In charges filed today in federal district court in Manhattan, the commission is alleging that the XRP token is classified as a security, and accusing Ripple and the two execs of raising more than $1.3 billion through an “unregistered, ongoing digital asset securities offering” to investors beginning in 2013. The SEC further alleged that Ripple distributed XRP for “labor and market-making services,” and that Garlinghouse and Larsen failed to register their personal XRP sales, estimated at $600 million.
“[These actions] deprived potential purchasers of adequate disclosures about XRP and Ripple’s business and other important long-standing protections that are fundamental to our robust public market system,” said Stephanie Avakian, Director of the SEC’s Enforcement Division.
Under SEC regulations, individuals and crypto firms must register their offerings with the commission or under an exemption if they qualify as securities. Which tokens qualify as securities, however, remains an extremely contentious subject. The crypto industry has been waiting for clarity from the SEC or new legislation on the subject for a long time.

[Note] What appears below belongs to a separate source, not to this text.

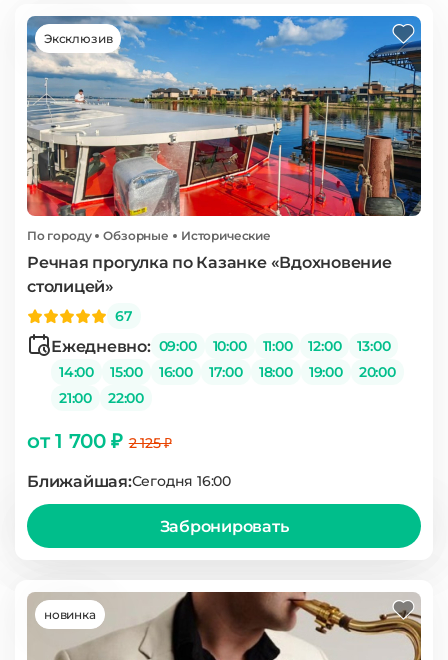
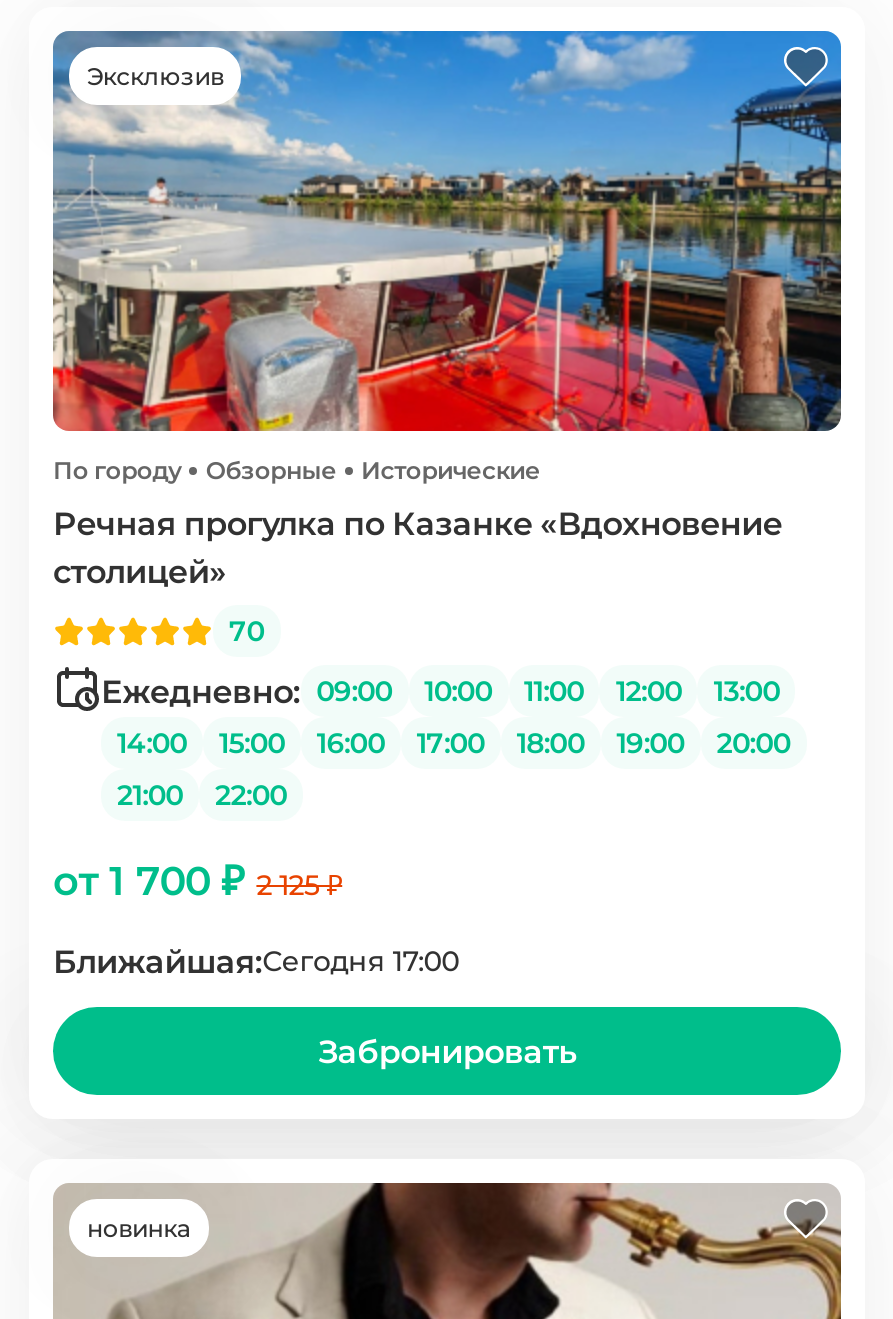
- 67
+ 70

- Ближайшая:Сегодня 16:00
+ Ближайшая:Сегодня 17:00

Meanwhile, the SEC says that Garlinghouse and Larsen failed to register XRP when it served as an investment in Ripple and to enrich the pair personally. The firm and its two leaders could face disgorgement of their gains as well as civil penalties.
News of the coming SEC lawsuit broke yesterday, causing a steep drop in the price of XRP — at the time of publication, the token is valued at $0.45, having fallen more than 20% in the last week. Garlinghouse addressed the charges on Twitter, saying that the SEC “voted to attack crypto.”

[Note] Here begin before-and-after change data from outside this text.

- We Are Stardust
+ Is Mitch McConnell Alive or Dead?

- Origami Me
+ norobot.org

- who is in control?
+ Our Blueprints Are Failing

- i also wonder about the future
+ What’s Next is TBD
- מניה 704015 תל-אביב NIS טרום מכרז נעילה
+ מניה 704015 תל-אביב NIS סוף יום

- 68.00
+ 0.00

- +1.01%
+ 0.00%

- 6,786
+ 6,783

“The SEC is doing the opposite of ‘fostering innovation’ here in the US,” said Garlinghouse, referencing the commission’s FinHub announcing it would become a stand-alone office earlier this month. “It’s not just XRP they’re attacking here.”
Ripple board member and SBI Holdings CEO Yoshitaka Kitao said he was “optimistic that Ripple will prevail in the final ruling.” Kitao stated he believed Japan’s financial watchdog “has already made it clear that XRP is not a security,” and expected a similar result from U.S. regulators.
David Schwartz, CTO of Ripple , was seemingly less hopeful than Kitao when responding to the charges on Twitter:
“The United States is one of the few countries where regulators will, after years of you operating in full light of day and frequently updating them on everything you’re doing, turn around and tell you that you should have known you were breaking decades old laws all along. Apropos of nothing, of course.
Garlinghouse announced the SEC’s impending action last night. In November, he said that because the majority of RippleNet customers are based outside of the United States, a securities designation wouldn’t necessarily adversely affect the company’s underlying business. Earlier this year, Larsen said Ripple is considering relocating outside the U.S. amid growing frustration at the lack of regulatory clarity.